In this article, I’ll be explaining the gear and tackle that I use for surf fishing. This includes my rod and reel for surf fishing as well as the rig I use with all of the terminal tackle. When it comes down to it, finding the right surf fishing tackle and gear depends on your preferences, but I’ll explain my preferences and why I use what I use.
This set-up will be used to catch corbina, croaker, guitarfish, surfperch, and other light tackle species using a C-rig. While you can use the same set-up to throw lures for targeting halibut and other game fish, I recommend upping the action/rating for a lure throwing set-up. For example, I use a rod with a medium rating for light tackle surf fishing. For lures, I like a medium-heavy or heavy rating.

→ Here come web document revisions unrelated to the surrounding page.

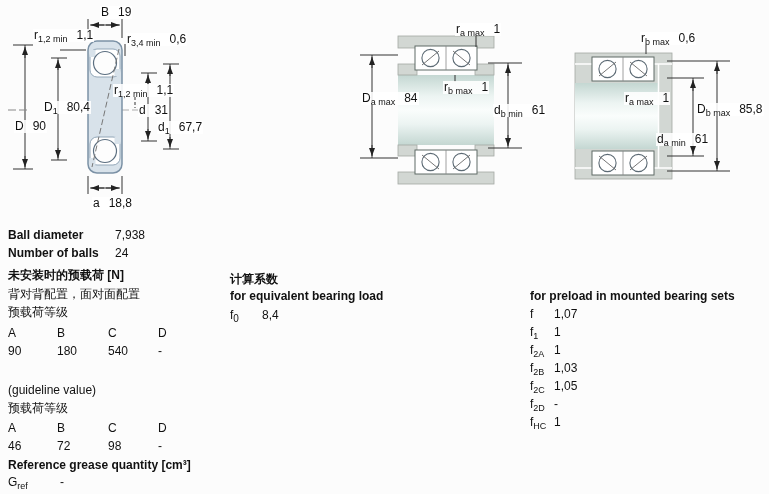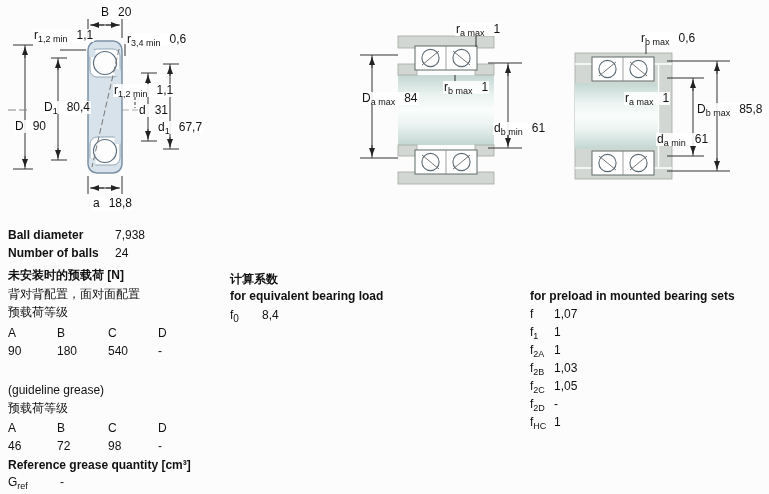--- a/index.html
+++ b/index.html
@@ -86,21 +86,21 @@
     <rect x="114.5" y="69" width="6" height="7" fill="#d8e2ea"></rect>
     <circle cx="105" cy="63" r="11.5" fill="#fdfdfd" stroke="#5c6f80" stroke-width="1.2"></circle>
 
     <rect x="90" y="137" width="30" height="28" rx="7" fill="#ffffff" stroke="#93a7b8" stroke-width="1"></rect>
     <rect x="89.5" y="158" width="6" height="7" fill="#d8e2ea"></rect>
     <rect x="114.5" y="137" width="6" height="7" fill="#d8e2ea"></rect>
     <circle cx="105" cy="151" r="11.5" fill="#fdfdfd" stroke="#5c6f80" stroke-width="1.2"></circle>
 
     <line x1="119" y1="49" x2="92" y2="167" stroke="#777" stroke-width="1" stroke-dasharray="6,3"></line>
   </svg>
-  <div class="dim" style="left:100px;top:6px"><span><span>B</span><sub></sub></span><span class="dv">20</span></div>
+  <div class="dim" style="left:100px;top:6px"><span><span>B</span><sub></sub></span><span class="dv">19</span></div>
   <div class="dim" style="left:33px;top:29px"><span><span>r</span><sub>1,2 min</sub></span><span class="dv">1,1</span></div>
   <div class="dim" style="left:126px;top:33px"><span><span>r</span><sub>3,4 min</sub></span><span class="dv">0,6</span></div>
   <div class="dim" style="left:43px;top:101px"><span><span>D</span><sub>1</sub></span><span class="dv">80,4</span></div>
   <div class="dim" style="left:14px;top:120px"><span><span>D</span><sub></sub></span><span class="dv">90</span></div>
   <div class="dim" style="left:113px;top:84px"><span><span>r</span><sub>1,2 min</sub></span><span class="dv">1,1</span></div>
   <div class="dim" style="left:138px;top:104px"><span><span>d</span><sub></sub></span><span class="dv">31</span></div>
   <div class="dim" style="left:157px;top:121px"><span><span>d</span><sub>1</sub></span><span class="dv">67,7</span></div>
   <div class="dim" style="left:92px;top:197px"><span><span>a</span><sub></sub></span><span class="dv">18,8</span></div>
 </div>
 
@@ -152,21 +152,21 @@
       <line x1="150" y1="45" x2="150" y2="130"></line>
       <line x1="150" y1="58" x2="150" y2="47" marker-end="url(#a2)"></line>
       <line x1="150" y1="117" x2="150" y2="128" marker-end="url(#a2)"></line>
       <line x1="118" y1="15" x2="118" y2="29"></line>
       <line x1="97" y1="57" x2="97" y2="64"></line>
     </g>
   </svg>
   <div class="dim" style="left:97px;top:5px"><span><span>r</span><sub>a max</sub></span><span class="dv">1</span></div>
   <div class="dim" style="left:85px;top:63px"><span><span>r</span><sub>b max</sub></span><span class="dv">1</span></div>
   <div class="dim" style="left:3px;top:74px"><span><span>D</span><sub>a max</sub></span><span class="dv">84</span></div>
-  <div class="dim" style="left:135px;top:104px"><span><span>d</span><sub>b min</sub></span><span class="dv">61</span></div>
+  <div class="dim" style="left:135px;top:86px"><span><span>d</span><sub>b min</sub></span><span class="dv">61</span></div>
 </div>
 
 <div class="abs" style="left:574px;top:28px;width:201px;height:180px">
   <svg width="195" height="180" viewBox="0 0 195 180">
     <defs>
       <marker id="a3" markerWidth="10" markerHeight="8" refX="8" refY="3" orient="auto" markerUnits="userSpaceOnUse">
         <path d="M0,0 L8,3 L0,6 Z" fill="#222"></path>
       </marker>
       <linearGradient id="g3" x1="0" y1="0" x2="0" y2="1">
         <stop offset="0" stop-color="#c4d7d2"></stop>
@@ -233,21 +233,21 @@
     <span>C</span>
     <span>D</span>
   </div>
   <div class="grid4" style="top:120px">
     <span>90</span>
     <span>180</span>
     <span>540</span>
     <span>-</span>
   </div>
 
-  <div class="line" style="top:159px">(guideline grease)</div>
+  <div class="line" style="top:159px">(guideline value)</div>
   <div class="line" style="top:177px">预载荷等级</div>
   <div class="grid4" style="top:197px">
     <span>A</span>
     <span>B</span>
     <span>C</span>
     <span>D</span>
   </div>
   <div class="grid4" style="top:215px">
     <span>46</span>
     <span>72</span>

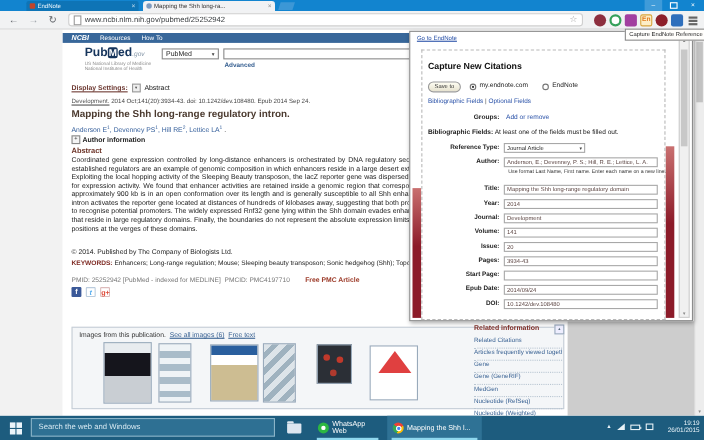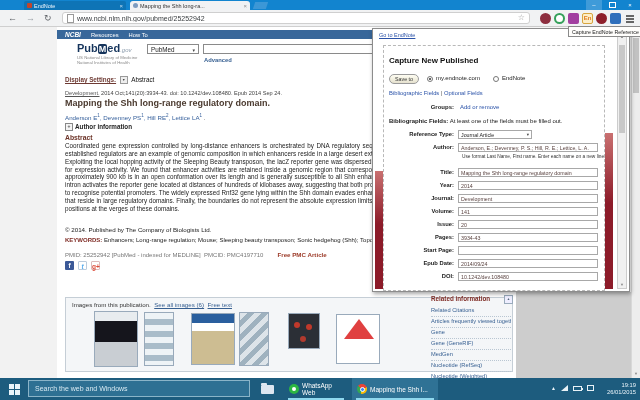--- a/index.html
+++ b/index.html
@@ -262,21 +262,21 @@
       <div class="advlink">Advanced</div>
 
       <div class="dsrow">
         <span class="dslink">Display Settings:</span>
         <span class="dsbox">▾</span>
         <span>Abstract</span>
       </div>
 
       <div class="citline"><span class="citjournal">Development.</span><span> 2014 Oct;141(20):3934-43. doi: 10.1242/dev.108480. Epub 2014 Sep 24.</span></div>
 
-      <div class="arttitle">Mapping the Shh long-range regulatory domain.</div>
+      <div class="arttitle">Mapping the Shh long-range regulatory intron.</div>
 
       <div class="authrow">
         <span class="au"><span>Anderson E</span><sup>1</sup></span><span class="au"><span>Devenney PS</span><sup>1</sup></span><span class="au"><span>Hill RE</span><sup>2</sup></span><span class="au"><span>Lettice LA</span><sup>1</sup></span>
       </div>
 
       <div class="ainfo"><span class="plusbox">+</span><span>Author information</span></div>
 
       <div class="abshead">Abstract</div>
       <div class="abstxt">Coordinated gene expression controlled by long-distance enhancers is orchestrated by DNA regulatory sequences involving multiple layers of control mechanisms. The Shh gene and well-established regulators are an example of genomic composition in which enhancers reside in a large desert extending into neighbouring genes to control the spatiotemporal pattern of expression. Exploiting the local hopping activity of the Sleeping Beauty transposon, the lacZ reporter gene was dispersed throughout the Shh region to systematically map the genomic features responsible for expression activity. We found that enhancer activities are retained inside a genomic region that corresponds to the topologically associated domain (TAD) defined by Hi-C. This domain of approximately 900 kb is in an open conformation over its length and is generally susceptible to all Shh enhancers. Similar to the distal enhancers, an enhancer residing within the Shh second intron activates the reporter gene located at distances of hundreds of kilobases away, suggesting that both proximal and distal enhancers have the capacity to survey the Shh topological domain to recognise potential promoters. The widely expressed Rnf32 gene lying within the Shh domain evades enhancer activities by a process that may be common among other housekeeping genes that reside in large regulatory domains. Finally, the boundaries do not represent the absolute expression limits of enhancer activity, as expression activity is lost stepwise at a number of genomic positions at the verges of these domains.</div>
       <div class="copyr">© 2014. Published by The Company of Biologists Ltd.</div>
@@ -323,21 +323,21 @@
       <span class="sarr" style="bottom:2px;">▼</span>
     </div>
   </div>
 
   <div class="popup">
     <a class="gotolink">Go to EndNote</a>
     <div class="mbar mbar-l"></div>
     <div class="mbar mbar-r"></div>
 
     <div class="pbox">
-      <div class="pheading">Capture New Published</div>
+      <div class="pheading">Capture New Citations</div>
 
       <div class="saverow">
         <div class="savebtn">Save to</div>
         <span class="radio on" style="left:38px;"></span>
         <span class="rlab" style="left:47px;">my.endnote.com</span>
         <span class="radio" style="left:104px;"></span>
         <span class="rlab" style="left:113px;">EndNote</span>
       </div>
 
       <div class="plinks"><span>Bibliographic Fields</span> <span style="color:#555;">|</span> <span>Optional Fields</span></div>

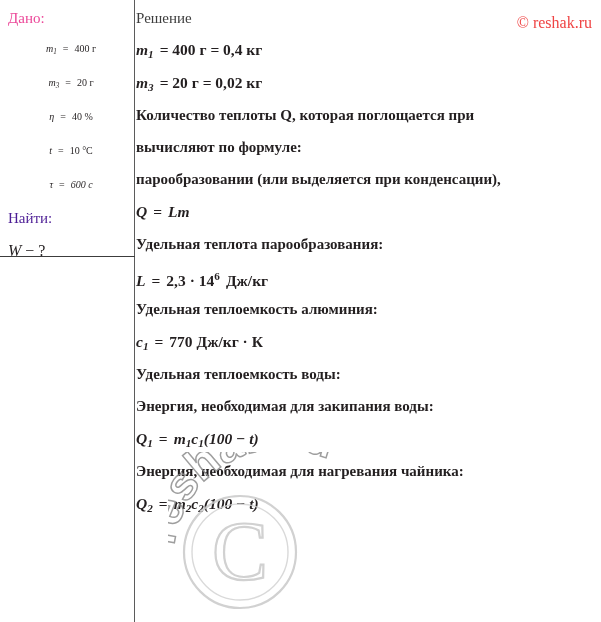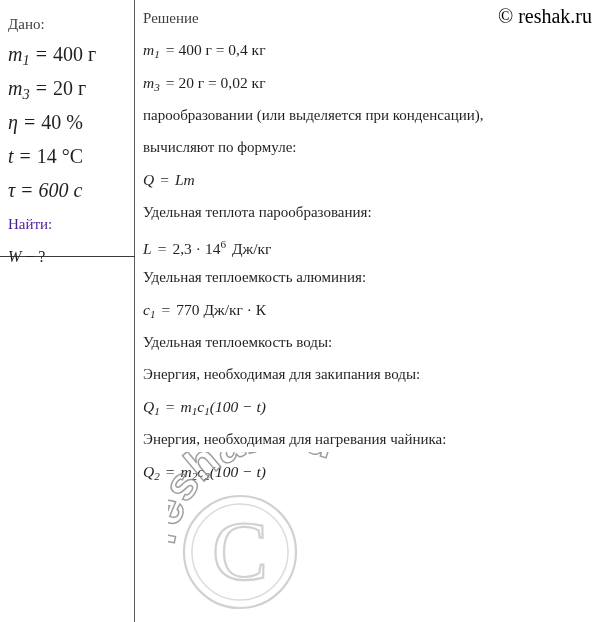--- a/index.html
+++ b/index.html
@@ -46,68 +46,70 @@
     left: 0;
     top: 0;
     width: 134px;
     height: 622px;
     box-sizing: border-box;
     padding: 9px 0 0 8px;
   }
   .col-head {
     font-size: 15px;
     line-height: 18px;
-    color: #404040;
-    margin: 6px 0 12px 0;
+    color: #ec4899;
+    margin: 0 0 12px 0;
     white-space: nowrap;
   }
   .given-row {
-    font-size: 20px;
+    font-size: 10px;
     line-height: 19px;
     height: 19px;
     margin-bottom: 15px;
     white-space: nowrap;
+    text-align: center;
   }
   .find-head {
     font-size: 15px;
     line-height: 18px;
     color: #4c1d95;
     margin: 12px 0 14px 0;
     white-space: nowrap;
   }
   .find-row {
     font-size: 16px;
     line-height: 19px;
     white-space: nowrap;
   }
 
   
   .sol-col {
     position: absolute;
-    left: 143px;
+    left: 136px;
     top: 0;
     width: 458px;
     height: 622px;
     box-sizing: border-box;
     padding: 9px 0 0 0;
   }
   .sol-head {
     font-size: 15px;
     line-height: 18px;
     color: #3d3d3d;
     margin: 0 0 13px 0;
     white-space: nowrap;
   }
   .sol-line {
     font-size: 15.5px;
     line-height: 19px;
     height: 19px;
     margin-bottom: 14px;
     white-space: nowrap;
     overflow: visible;
+    font-weight: bold;
   }
   .sol-line.prose {
     font-size: 15px;
     margin-bottom: 13px;
   }
 
   
   .mv {
     font-style: italic;
     font-family: "Liberation Serif", "DejaVu Serif", serif;
@@ -131,24 +133,24 @@
   }
   .spw {
     display: inline-block;
     width: 6px;
   }
 
   
   .credit {
     position: absolute;
     right: 9px;
-    top: 7px;
-    font-size: 20px;
-    line-height: 18px;
-    color: #000000;
+    top: 14px;
+    font-size: 16px;
+    line-height: 18px;
+    color: #ef4444;
     white-space: nowrap;
   }
 
   
   .watermark {
     position: absolute;
     left: 168px;
     top: 452px;
     width: 260px;
     height: 170px;
@@ -179,21 +181,21 @@
 
     <div class="given-row">
       <span class="mv">m</span><span class="sub">3</span><span class="spw"></span><span class="op">=</span><span class="spw"></span><span class="op">20 г</span>
     </div>
 
     <div class="given-row">
       <span class="mv">η</span><span class="spw"></span><span class="op">=</span><span class="spw"></span><span class="op">40 %</span>
     </div>
 
     <div class="given-row">
-      <span class="mv">t</span><span class="spw"></span><span class="op">=</span><span class="spw"></span><span class="op">14 °C</span>
+      <span class="mv">t</span><span class="spw"></span><span class="op">=</span><span class="spw"></span><span class="op">10 °C</span>
     </div>
 
     <div class="given-row">
       <span class="mv">τ</span><span class="spw"></span><span class="op">=</span><span class="spw"></span><span class="mv">600 с</span>
     </div>
 
     <div class="find-head">Найти:</div>
 
     <div class="find-row">
       <span class="mv">W</span><span class="sp"></span><span class="op">−</span><span class="sp"></span><span class="op">?</span>
@@ -205,22 +207,23 @@
     <div class="sol-head">Решение</div>
 
     <div class="sol-line">
       <span class="mv">m</span><span class="sub">1</span><span class="spw"></span><span class="op">= 400 г = 0,4 кг</span>
     </div>
 
     <div class="sol-line">
       <span class="mv">m</span><span class="sub">3</span><span class="spw"></span><span class="op">= 20 г = 0,02 кг</span>
     </div>
 
+    <div class="sol-line prose">Количество теплоты Q, которая поглощается при</div>
+    <div class="sol-line prose">вычисляют по формуле:</div>
     <div class="sol-line prose">парообразовании (или выделяется при конденсации),</div>
-    <div class="sol-line prose">вычисляют по формуле:</div>
 
     <div class="sol-line">
       <span class="mv">Q</span><span class="spw"></span><span class="op">=</span><span class="spw"></span><span class="mv">Lm</span>
     </div>
 
     <div class="sol-line prose">Удельная теплота парообразования:</div>
 
     <div class="sol-line">
       <span class="mv">L</span><span class="spw"></span><span class="op">=</span><span class="spw"></span><span class="op">2,3</span><span class="sp"></span><span class="op">·</span><span class="sp"></span><span class="op">14</span><span class="sup">6</span><span class="spw"></span><span class="op">Дж/кг</span>
     </div>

So let’s start with the reel. The Penn Battle 4000 (II or III) is one of the best fishing reels out there and I simply love Penn as their saltwater products are super high quality. So whether for shark fishing or light tackle surf fishing, I like the Battle.
I used to use a Penn Pursuit III 4000 series rod and reel combo for the longest time. I loved it. My only complaint was that I had to fix the anti-reverse on two of them. Sure, the sensitivity wasn’t as good as the Celilo and other rods, but it was solid. Now, you can’t find Pursuits anywhere. For that reason, I started branching out and I actually used my best fishing rod and reel page to narrow down my search and select my rod. The rods and reels on that list were those that were most recommended by other So Cal anglers. I decided to go with an Okuma Celilo Salmon and Steelhead rod at 8″6″ and MA (medium action).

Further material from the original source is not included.